Как у всех правителей, ее резиденцию – столик для шитья – окружали владения, на которые простиралось ее могущество. Мне случалось испытать его на себе. И я тогда замирал, затаив дыхание, не смея пошевелиться. Минуту назад мама обнаружила какой-то непорядок в моей одежде; лишь устранив его, она соглашалась взять меня с собой в гости или за покупками. И вот, отвернув на моей руке рукав матроски, она подшивала оторвавшийся бело-синий обшлаг; или двумя-тремя быстрыми стежками прихватывала изящную складку на шелковом матросском галстучке. А я тем временем жевал резиновый шнурок своей матросской шапочки, совсем не вкусный. В такие минуты, когда с неумолимой строгостью надо мной простирали свою власть разные швейные принадлежности, во мне просыпались непокорство и возмущение. Прежде всего потому, что забота об одежде, которую я все равно уже надел, подвергала суровому испытанию мое терпение, – но главная причина была другая: вся эта морока уж очень не в лад была с представавшей мне картиной, составленной из многоцветных шелковых ниток, тонких иголок, больших и маленьких ножниц. Закрадывалось сомнение: верно ли, что этот ящик первоначально предназначался для швейных принадлежностей? Сомнение крепло, ибо мне не давали покоя, дразня постыдной приманкой, круглые мотки ниток. А манили меня отверстия, оставшиеся от шпенька, который, крутясь, и смотал нить в моток. Правда, с обеих сторон мотка эти дырочки были заклеены бумажными кружками, черными, с золотыми тиснеными надписями – именем фирмы и номером ниток. Но слишком сильно было искушение надавить пальцем на кружок и слишком велико удовлетворение, когда кружок разрывался и я нащупывал дырку.

Кроме верхних покоев, где рядком лежали мотки, где поблескивали черные книжечки-игольницы и ножницы торчали из своих кожаных ножен, было в том ящике мрачное подземелье, жуткий хаос, в котором царил распустившийся клубок и кишмя кишели скрутившиеся друг с дружкой обрезки резиновой тесьмы, крючки и петли, шелковые лоскутки. Среди этих отбросов попадались и пуговицы, иной раз диковинного вида, каких не увидишь ни на одном платье. Похожая форма встретилась мне много позже – то были колеса повозки бога-громовержца Тора, каким в середине нашего века изобразил его некий безвестный магистр на страницах школьного учебника.
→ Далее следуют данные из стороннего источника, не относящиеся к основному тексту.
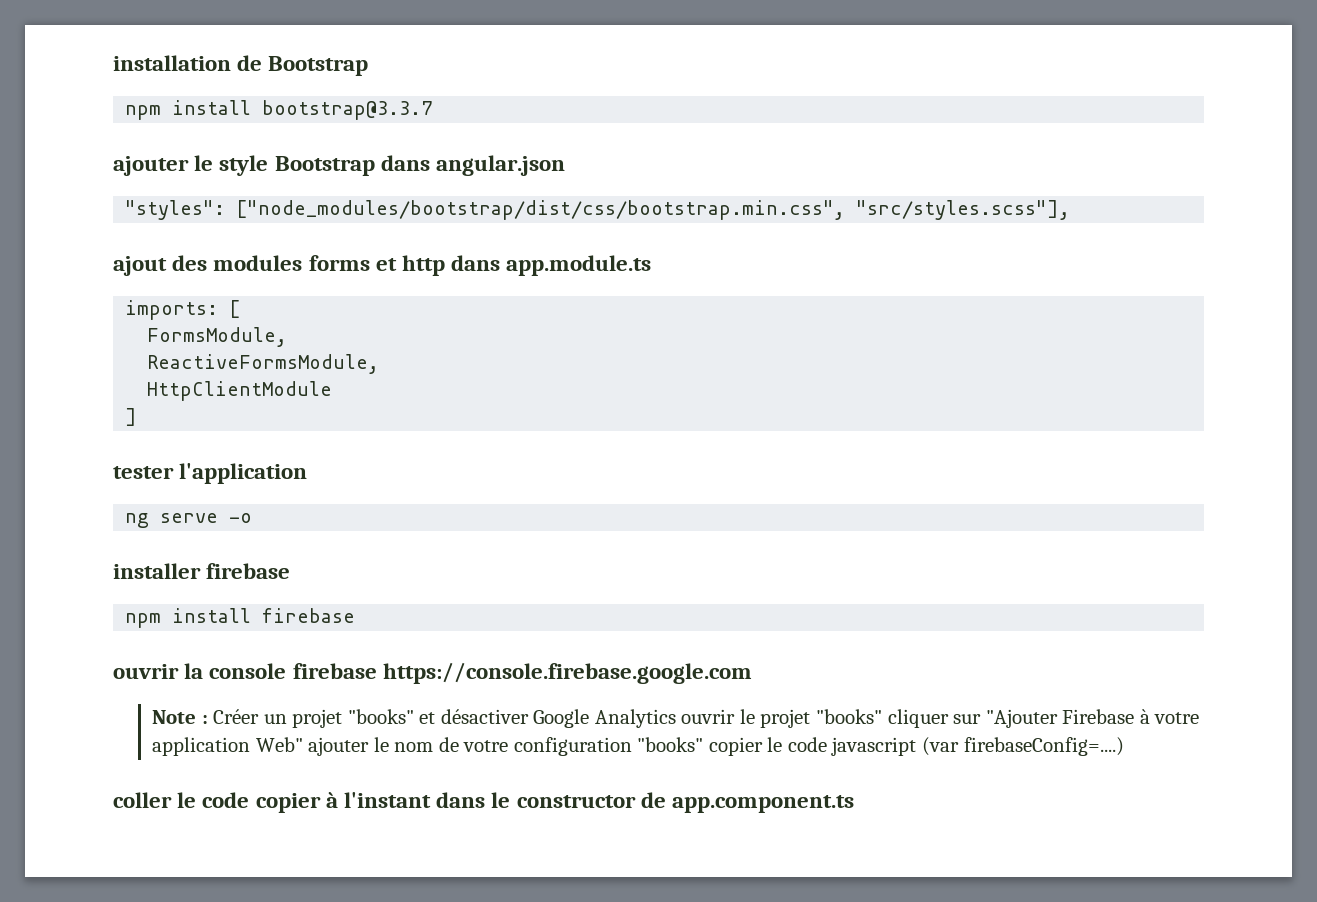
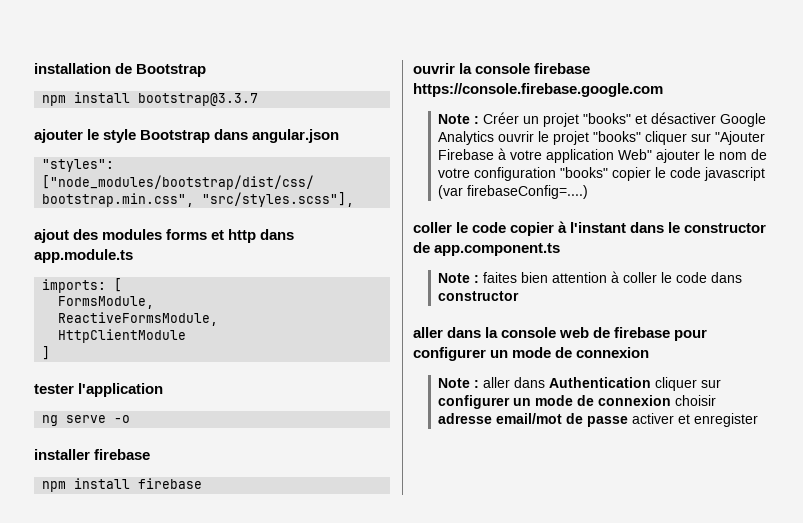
(855, 804) none -> [438,271,743,283] [438,291,520,301] [413,327,708,341] [413,347,650,361] [438,377,722,391] [438,395,717,409] [438,413,759,427] // Note : faites bien attention à coller le code dans constructor // aller dans la console web de firebase pour configurer un mode de connexion // Note : aller dans Authentication cliquer sur configurer un mode de connexion choisir adresse email/mot de passe activer et enregister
Сколько же лет прошло, прежде чем блеклая картинка подтвердила мое подозрение, что мамин ящик был предназначен вовсе не для шитья!

Мать Белоснежки шьет, а за окном снегопад. Мир все глубже погружался в тишину, а в доме у нас все почтительнее относились к шитью, самому тихому из всех домашних занятий. С каждым днем смеркалось раньше, и с каждым днем мы чаще выпрашивали у мамы ножницы. Теперь и мы просиживали час-другой, не спуская глаз со своей иголки, тянувшей за собой толстую шерстяную нить. Никому о том не рассказывая, каждый украшал какую-нибудь вещицу: картонную тарелку, перочистку, футляр, – по бумажному шаблону с рисунком вышивал цветы. И когда бумага с сухим треском пропускала иголку, я иной раз, поддавшись искушению, забывал обо всем на свете и любовался хитросплетением нитей на изнанке, которое с каждым новым стежком по лицевой стороне, приближавшим меня к финалу, становилось все запутаннее.


Перевод с немецкого - Галина Снежинская.